Pomimo wszystkich zagłady, sprzedaż czytników e-booków na rynku niemieckim ma w 2014 roku wzrosnąć o 12 proc. Żywotność baterii, waga i przyjazność dla oczu przekonują klientów.
Czytniki e-booków: W 2014 roku sprzedaż przyjaznych dla oka urządzeń do czytania w Niemczech ma wzrosnąć o 12 procent. (Źródło: Bitkom) Sporo analityków skreśliło już klasyczny czytnik e-booków - ale mimo silnej konkurencji na tablety, wciąż istnieje zapotrzebowanie na urządzenia do czytania. Jak podał Bitkom na podstawie aktualnych prognoz, oczekuje się, że w 2014 roku sprzedaż w Niemczech ponownie wzrośnie: ale „tylko” o umiarkowane 12 procent do 1,23 mln sztuk.
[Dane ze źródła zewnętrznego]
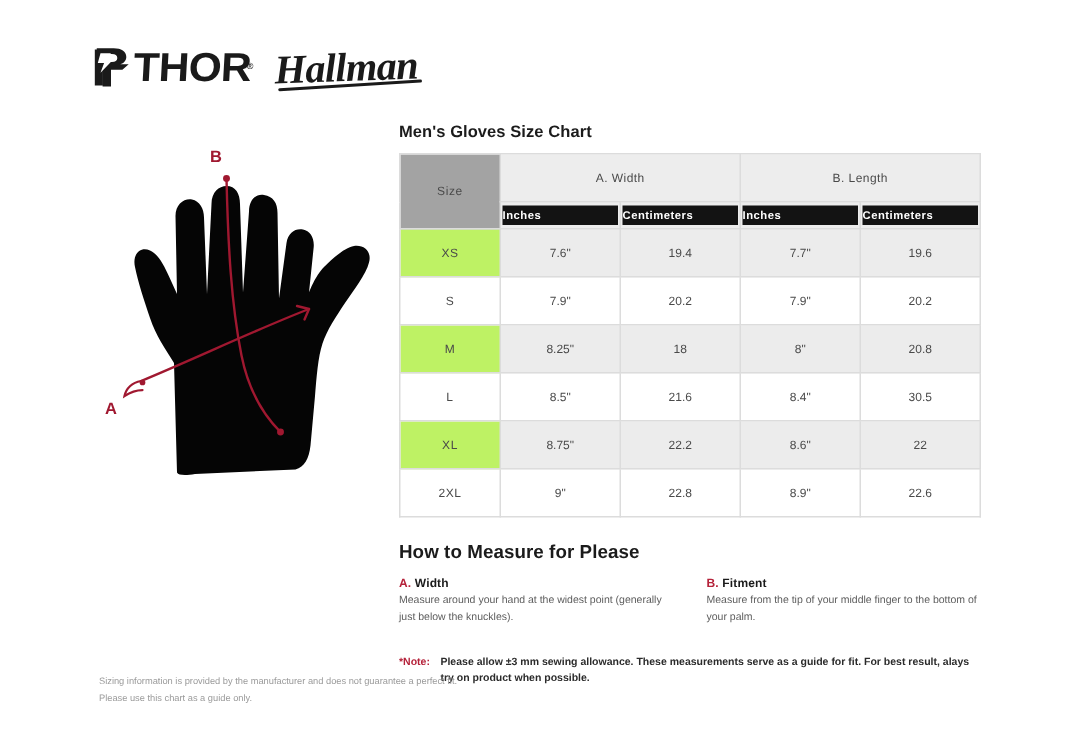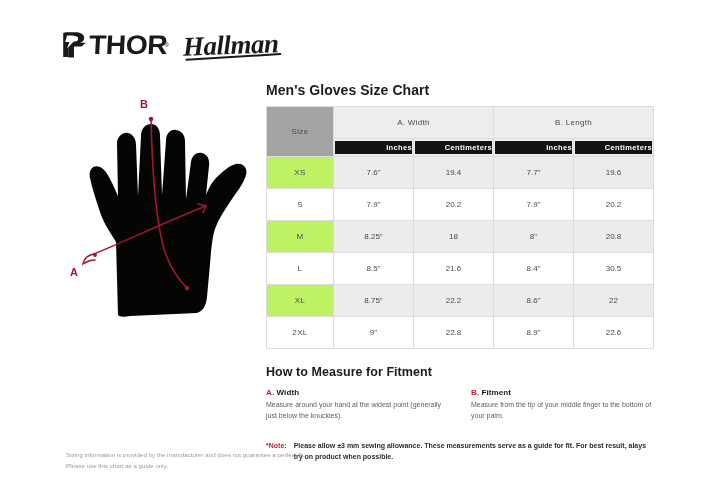"Men's Gloves Size Chart" .section-title { font-size: 14px -> 11px }
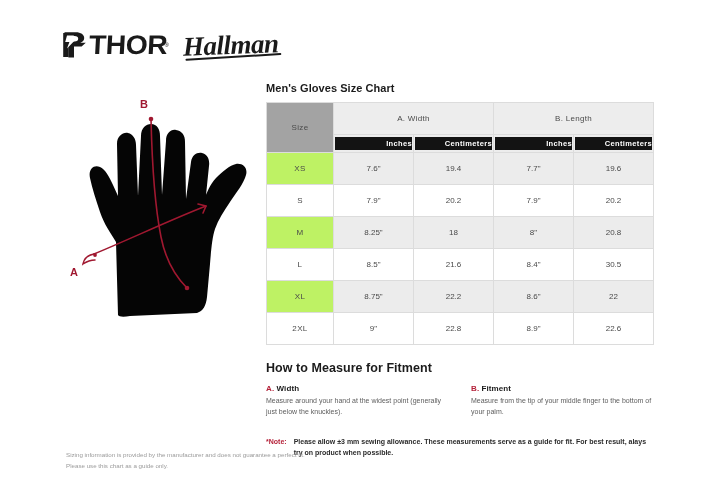"Inches" .unitbar { text-align: right -> left }
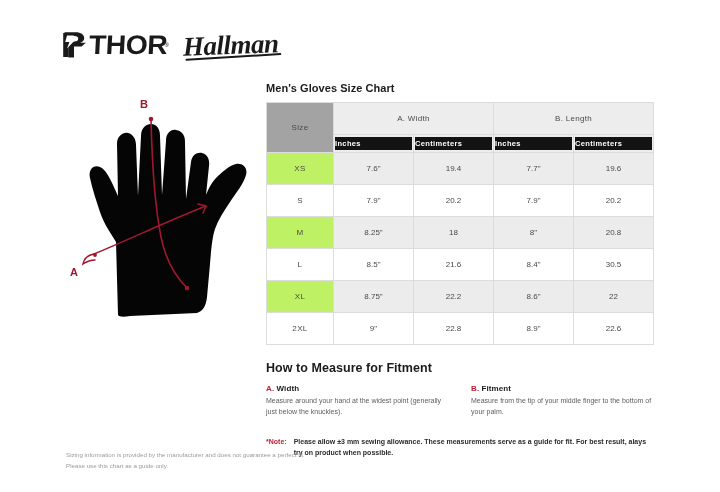"How to Measure for Fitment" h2.section-title { text: Fitment -> Please }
Dla porównania: w 2013 roku sprzedano 1,09 mln sztuk, rok wcześniej 0,68 mln (patrz grafika).
Czytniki e-booków: W 2014 roku sprzedaż przyjaznych dla oka urządzeń do czytania w Niemczech ma wzrosnąć o 12 procent.
Powód: pomimo ograniczonej funkcjonalności czytniki e-booków napinają mięśnie, szczególnie w ważnych kategoriach, takich jak żywotność baterii, waga i przyjazność dla oczu - i dlatego mogą szczególnie dobrze radzić sobie z użytkownikami, którzy czytają na ekranie przez długi czas.
Jak również powiedziano, sprzedaż powinna wzrosnąć o 7 procent do 114 mln euro. Średnia cena wynosi obecnie 94 euro za urządzenie - a więc o 4 euro mniej niż w poprzednim roku. Bitkom spodziewa się dalszego wzrostu sprzedaży w nadchodzącym roku.
Zarys: Prekursorzy dzisiejszych czytników e-booków istnieli już w latach 90. XX wieku. Amerykański koncern Amazon w końcu osiągnął komercyjny przełom dzięki modelowi Kindle, który został wprowadzony w Stanach Zjednoczonych w 2007 roku. W Niemczech Amazon Kindle pojawił się na rynku prawie dokładnie pięć lat temu – 19 października 2009 roku.